Hu Jintao laid emphasis on concepts and capabilities to respond to threats from USA which was decidedly a technologically superior foe.  In 2004, in accordance with this thinking Hu promulgated the principles for ‘Local Wars Under Informatized Conditions .  In 2005, Hu made PLA think on a systems approach to warfare. As per this thought process, war is not  a contest between units, arms, services, or even specific weapons platforms, but is a fight between the operational systems of adversaries. The endgame was to destroy the operational system of the adversary. This was labelled as the systems destruction warfare. The ‘system-of-systems operations’  focuses on joint units with integrated command networks that enable key  strikes against the combat networks and systems of an advanced adversary.  In this mode of conflict, confrontation between  systems takes place beyond the traditional domains of land, sea, and air. Outer space , cyberspace, electromagnetic, and even psychological domains are part of the war space.  This was the start of multidomain operations as we know it today. 

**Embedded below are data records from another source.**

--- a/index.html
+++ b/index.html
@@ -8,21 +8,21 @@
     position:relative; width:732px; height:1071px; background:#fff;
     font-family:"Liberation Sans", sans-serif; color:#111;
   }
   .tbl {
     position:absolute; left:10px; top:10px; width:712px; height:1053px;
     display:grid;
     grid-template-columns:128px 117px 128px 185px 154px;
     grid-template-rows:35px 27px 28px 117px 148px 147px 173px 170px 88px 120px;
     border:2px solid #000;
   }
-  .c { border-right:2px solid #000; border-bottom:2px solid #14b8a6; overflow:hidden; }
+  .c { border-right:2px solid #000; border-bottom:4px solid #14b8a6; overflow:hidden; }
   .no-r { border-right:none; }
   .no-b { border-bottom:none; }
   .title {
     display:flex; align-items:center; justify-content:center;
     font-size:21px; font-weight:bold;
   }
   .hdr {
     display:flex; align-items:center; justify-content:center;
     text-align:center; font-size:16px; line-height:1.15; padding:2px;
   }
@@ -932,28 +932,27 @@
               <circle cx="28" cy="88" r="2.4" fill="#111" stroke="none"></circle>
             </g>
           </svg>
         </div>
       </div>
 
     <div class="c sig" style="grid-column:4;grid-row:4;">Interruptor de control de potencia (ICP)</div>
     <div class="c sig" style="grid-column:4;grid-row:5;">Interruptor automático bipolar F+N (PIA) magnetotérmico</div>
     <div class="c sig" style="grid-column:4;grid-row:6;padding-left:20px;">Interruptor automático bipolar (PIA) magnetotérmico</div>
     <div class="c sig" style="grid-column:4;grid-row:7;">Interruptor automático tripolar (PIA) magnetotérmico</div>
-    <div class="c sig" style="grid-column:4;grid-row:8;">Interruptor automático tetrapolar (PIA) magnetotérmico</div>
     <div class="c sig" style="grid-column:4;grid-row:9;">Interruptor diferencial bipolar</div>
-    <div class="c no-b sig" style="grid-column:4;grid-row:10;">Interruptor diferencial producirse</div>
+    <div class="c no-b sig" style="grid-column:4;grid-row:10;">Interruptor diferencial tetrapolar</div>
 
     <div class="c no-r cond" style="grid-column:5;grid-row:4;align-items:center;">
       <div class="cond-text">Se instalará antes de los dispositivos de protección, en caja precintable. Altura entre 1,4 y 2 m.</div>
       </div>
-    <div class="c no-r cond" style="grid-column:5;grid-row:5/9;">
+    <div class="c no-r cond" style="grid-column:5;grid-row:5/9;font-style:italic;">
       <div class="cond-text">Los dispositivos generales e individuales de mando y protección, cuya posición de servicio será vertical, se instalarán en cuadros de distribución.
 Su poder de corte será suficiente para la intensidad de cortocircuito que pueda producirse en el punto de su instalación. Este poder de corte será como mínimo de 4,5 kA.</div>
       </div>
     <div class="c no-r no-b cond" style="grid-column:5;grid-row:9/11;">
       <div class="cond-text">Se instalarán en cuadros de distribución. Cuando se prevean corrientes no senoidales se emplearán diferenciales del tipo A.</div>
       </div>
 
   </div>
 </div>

Xi Jinping’s China Dream : Win Informatised Local Wars 

Xi Jinping  ‘China Dream’ is of a modern, strong, and prosperous country. Implicit in the China Dream is the ability to capture Taiwan militarily and ‘Rejuvenate’ the Chinese Nation. In 2017, Xi laid down three goals for the PLA – to achieve mechanization and networking by 2027, complete military modernization by 2035 and to have a “world-class” military by 2049. Xi has also initiated the most ambitious reform and reorganization of the PLA since the1950s. He has done this by introducing the theatre command system and by establishing  two additional forces ie the PLARF and PLASSF equivalent to the Army, Navy and Air Force. He has shifted focus to try and make China a great maritime nation. Simultaneously, he has also consolidated  his and the party’s hold over the PLA.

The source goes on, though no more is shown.